_Data for this exercise_.
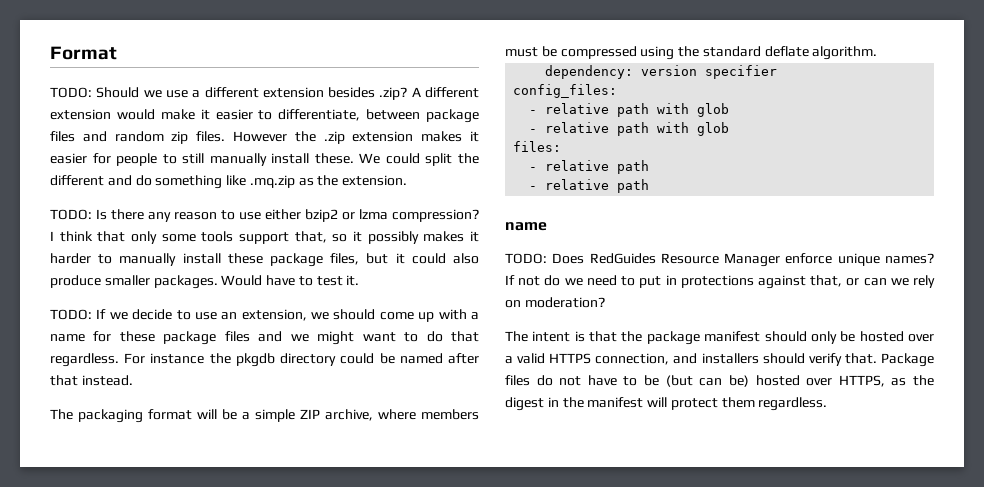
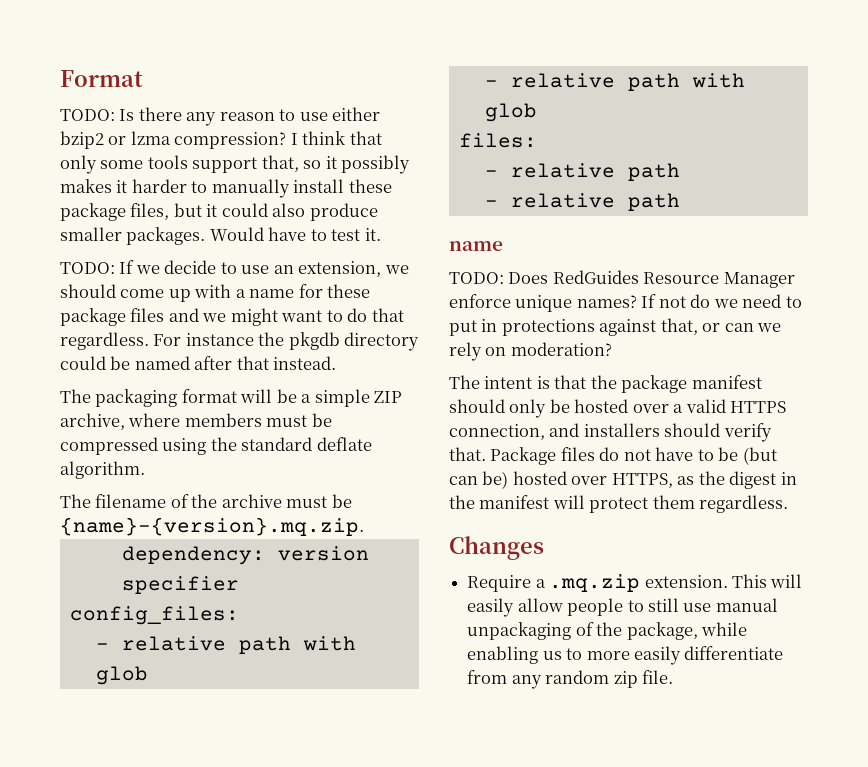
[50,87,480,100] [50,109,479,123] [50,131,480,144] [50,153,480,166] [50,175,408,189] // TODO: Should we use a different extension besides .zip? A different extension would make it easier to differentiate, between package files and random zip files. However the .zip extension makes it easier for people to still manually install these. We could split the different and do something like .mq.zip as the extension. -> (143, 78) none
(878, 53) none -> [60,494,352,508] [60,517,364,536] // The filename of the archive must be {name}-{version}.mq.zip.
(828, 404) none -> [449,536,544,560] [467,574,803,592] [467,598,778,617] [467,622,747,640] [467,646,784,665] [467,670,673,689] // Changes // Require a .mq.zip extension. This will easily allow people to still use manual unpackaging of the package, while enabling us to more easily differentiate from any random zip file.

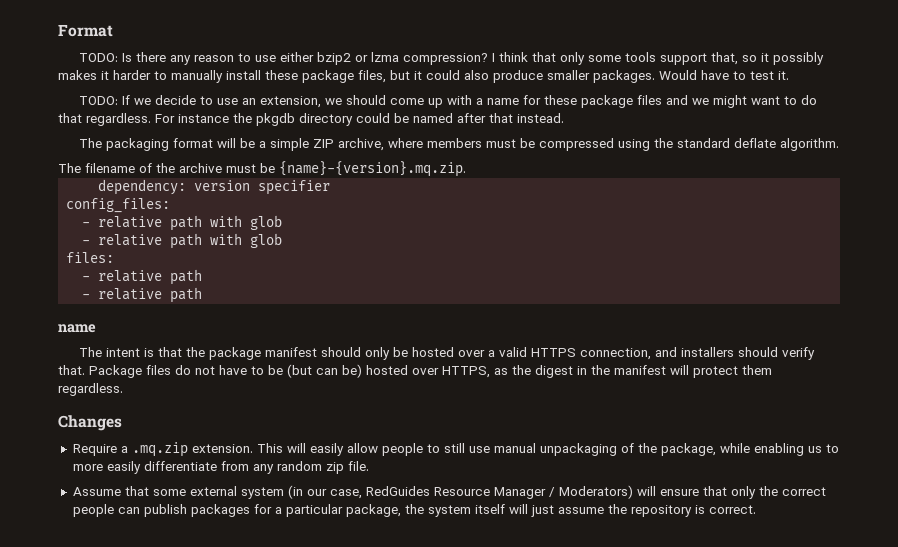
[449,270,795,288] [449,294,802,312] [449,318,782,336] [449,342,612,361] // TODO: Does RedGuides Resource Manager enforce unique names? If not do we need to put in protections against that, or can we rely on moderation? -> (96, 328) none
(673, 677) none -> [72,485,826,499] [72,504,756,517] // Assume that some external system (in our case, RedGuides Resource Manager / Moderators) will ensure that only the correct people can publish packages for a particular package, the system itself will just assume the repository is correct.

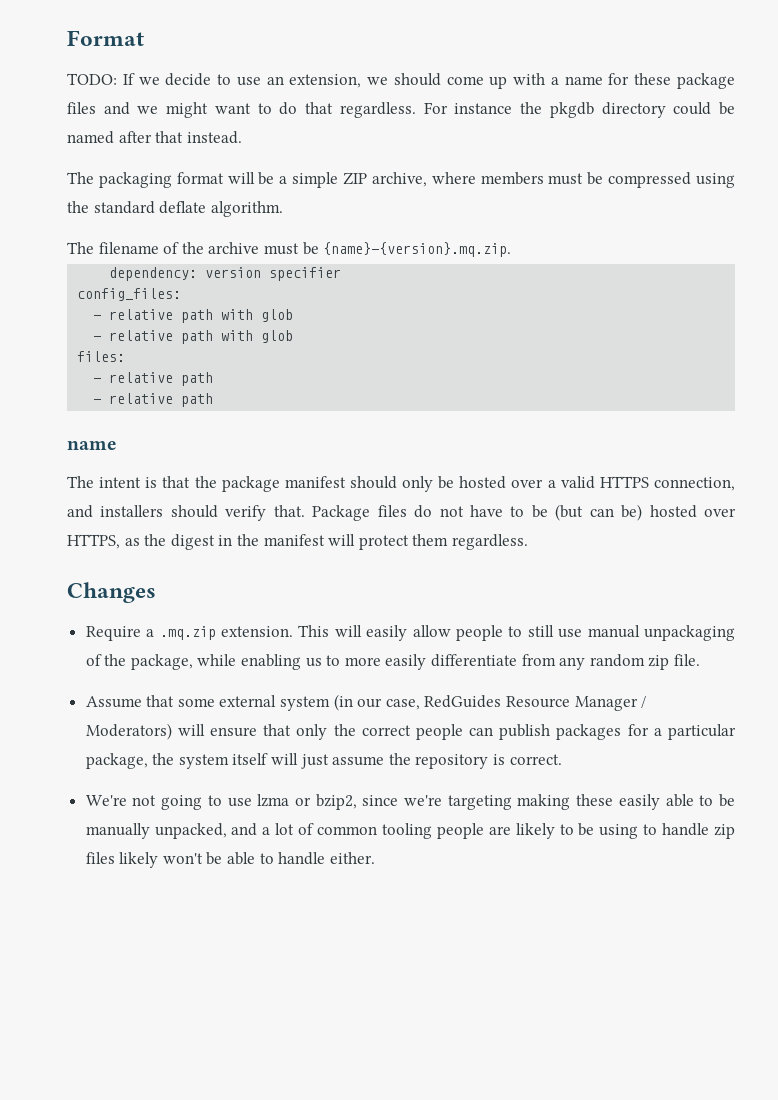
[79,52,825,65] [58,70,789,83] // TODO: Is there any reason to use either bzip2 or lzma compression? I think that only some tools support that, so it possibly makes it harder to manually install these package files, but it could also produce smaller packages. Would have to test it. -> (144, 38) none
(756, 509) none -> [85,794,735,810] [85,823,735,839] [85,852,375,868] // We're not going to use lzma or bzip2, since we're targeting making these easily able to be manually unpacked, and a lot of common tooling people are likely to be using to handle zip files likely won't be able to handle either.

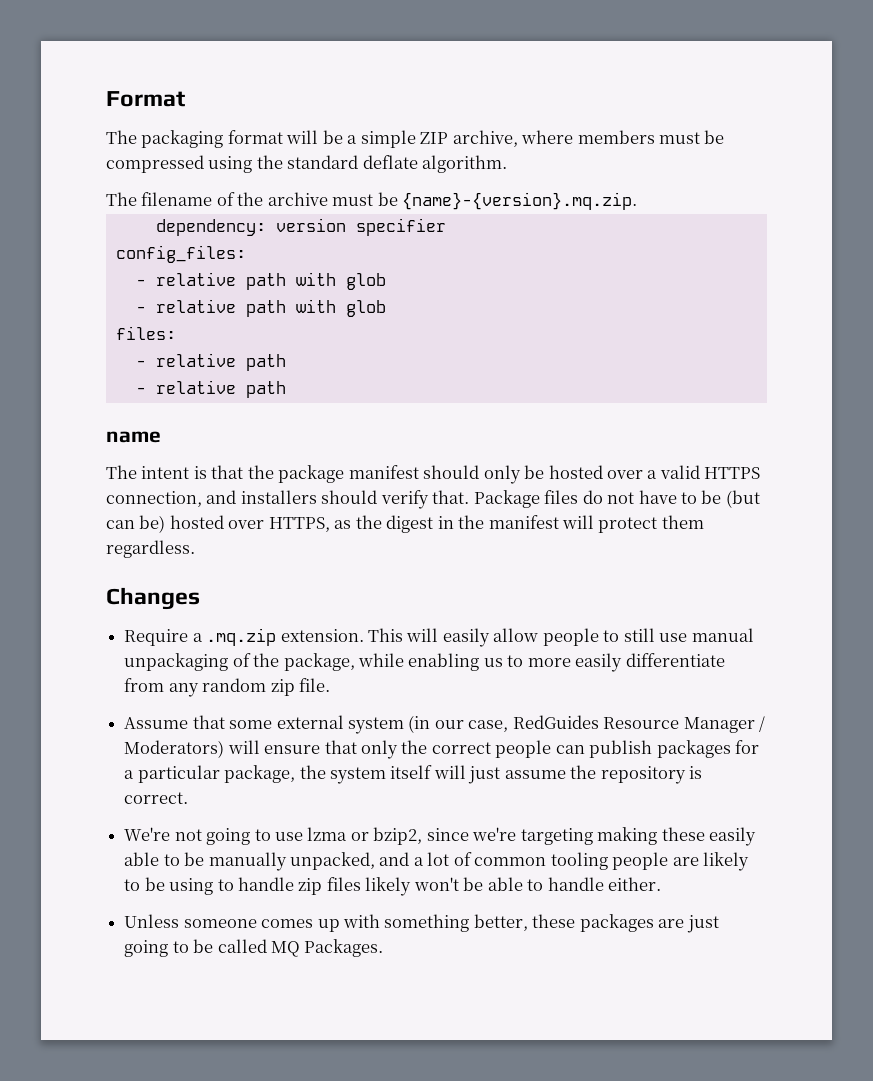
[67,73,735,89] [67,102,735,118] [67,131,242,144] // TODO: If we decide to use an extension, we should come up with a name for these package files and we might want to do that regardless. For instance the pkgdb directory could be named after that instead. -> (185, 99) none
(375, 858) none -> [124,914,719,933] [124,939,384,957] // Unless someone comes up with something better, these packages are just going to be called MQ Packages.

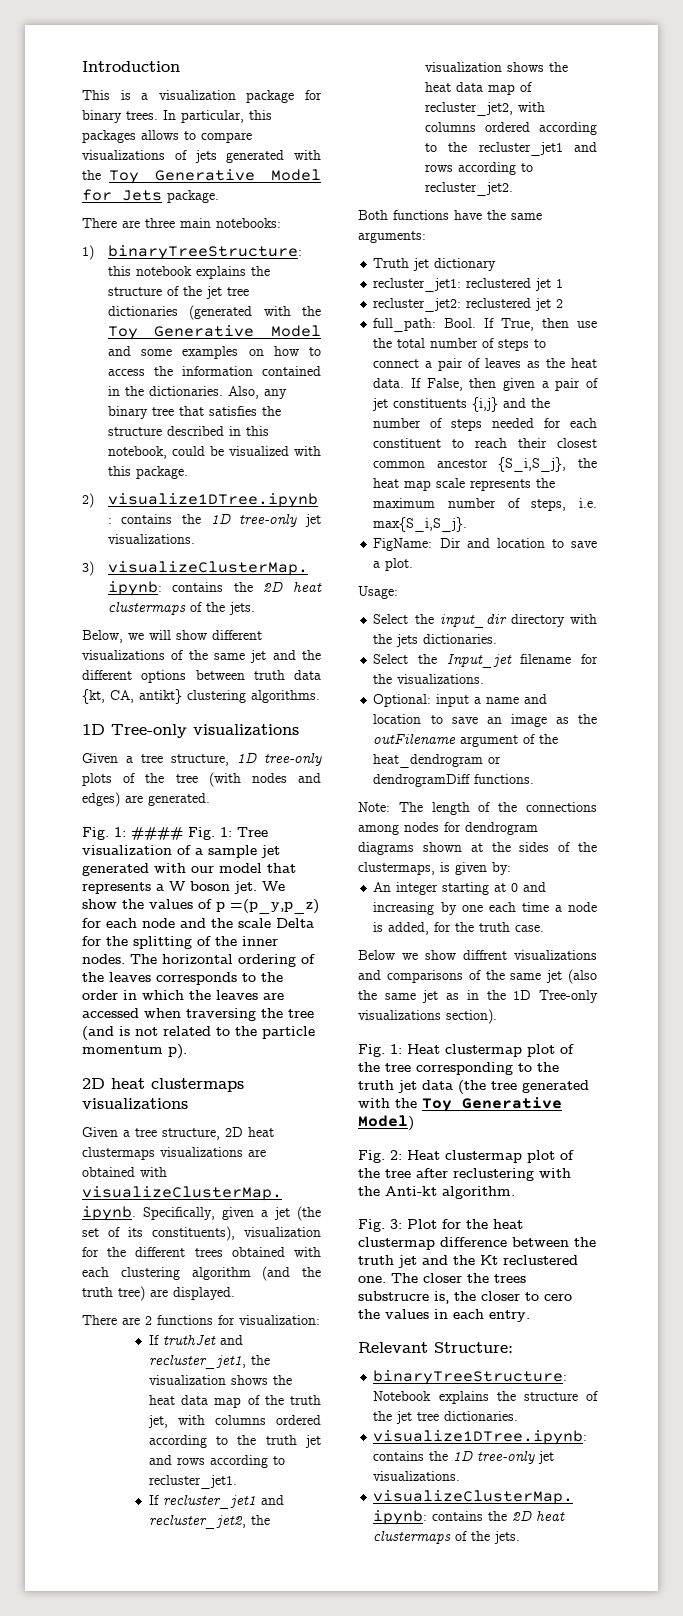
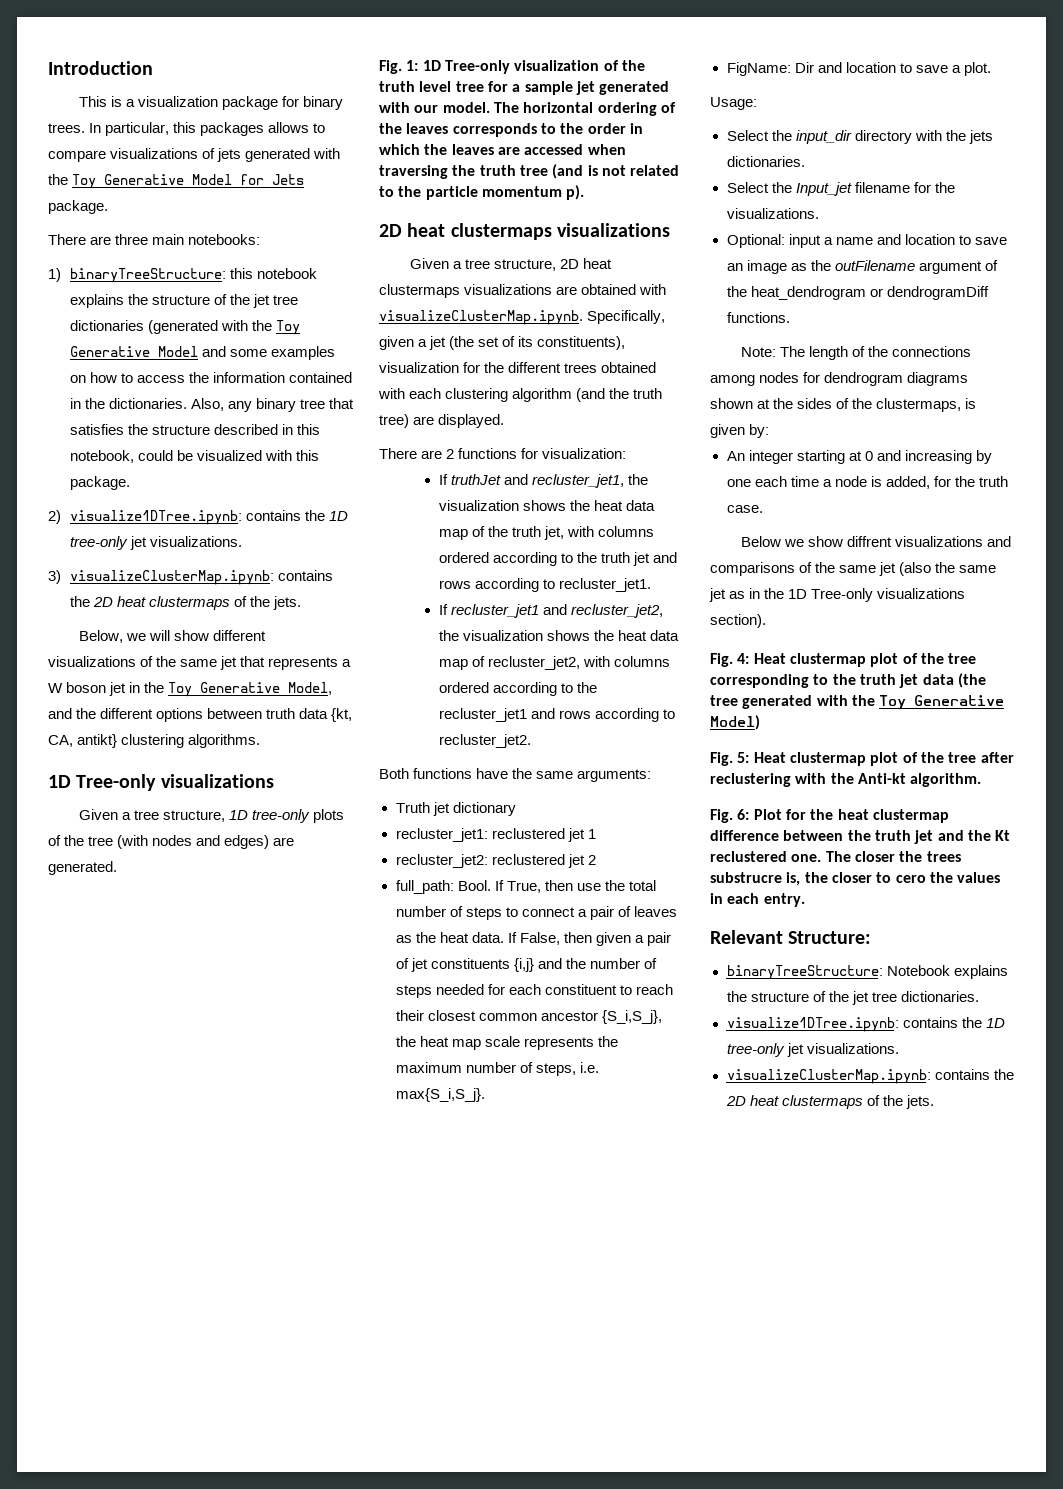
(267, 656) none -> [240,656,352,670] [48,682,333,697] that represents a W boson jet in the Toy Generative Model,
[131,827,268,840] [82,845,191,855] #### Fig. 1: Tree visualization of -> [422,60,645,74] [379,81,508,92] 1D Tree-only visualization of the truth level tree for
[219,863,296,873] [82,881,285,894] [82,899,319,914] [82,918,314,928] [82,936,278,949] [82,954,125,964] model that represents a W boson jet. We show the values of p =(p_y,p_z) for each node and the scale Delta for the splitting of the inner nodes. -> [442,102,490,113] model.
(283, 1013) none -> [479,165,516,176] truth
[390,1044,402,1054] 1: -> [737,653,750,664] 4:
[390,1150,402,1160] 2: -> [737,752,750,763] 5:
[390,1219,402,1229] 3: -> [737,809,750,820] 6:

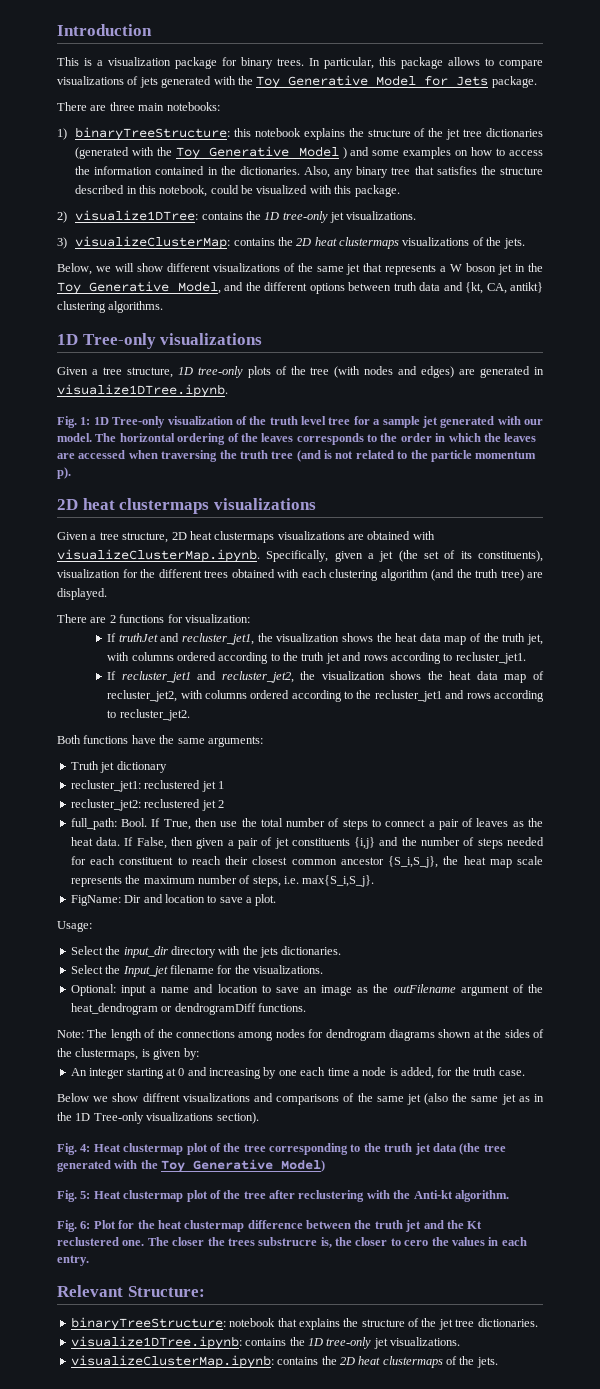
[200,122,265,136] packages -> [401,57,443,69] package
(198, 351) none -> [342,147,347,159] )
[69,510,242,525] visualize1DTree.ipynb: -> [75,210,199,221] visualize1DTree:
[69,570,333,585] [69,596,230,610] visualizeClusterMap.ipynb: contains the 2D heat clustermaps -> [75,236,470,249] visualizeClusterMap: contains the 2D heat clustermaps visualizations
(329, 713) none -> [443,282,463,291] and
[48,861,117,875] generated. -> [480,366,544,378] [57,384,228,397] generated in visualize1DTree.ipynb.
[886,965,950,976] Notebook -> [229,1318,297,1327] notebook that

_Assignment_. Your answer should be the lines above from the one that contains "[390,1219,402,1229] 3: ->" through the last, set down exactly, with the pictures removed.

_Task output_.
[390,1219,402,1229] 3: -> [737,809,750,820] 6:

[200,122,265,136] packages -> [401,57,443,69] package
(198, 351) none -> [342,147,347,159] )
[69,510,242,525] visualize1DTree.ipynb: -> [75,210,199,221] visualize1DTree:
[69,570,333,585] [69,596,230,610] visualizeClusterMap.ipynb: contains the 2D heat clustermaps -> [75,236,470,249] visualizeClusterMap: contains the 2D heat clustermaps visualizations
(329, 713) none -> [443,282,463,291] and
[48,861,117,875] generated. -> [480,366,544,378] [57,384,228,397] generated in visualize1DTree.ipynb.
[886,965,950,976] Notebook -> [229,1318,297,1327] notebook that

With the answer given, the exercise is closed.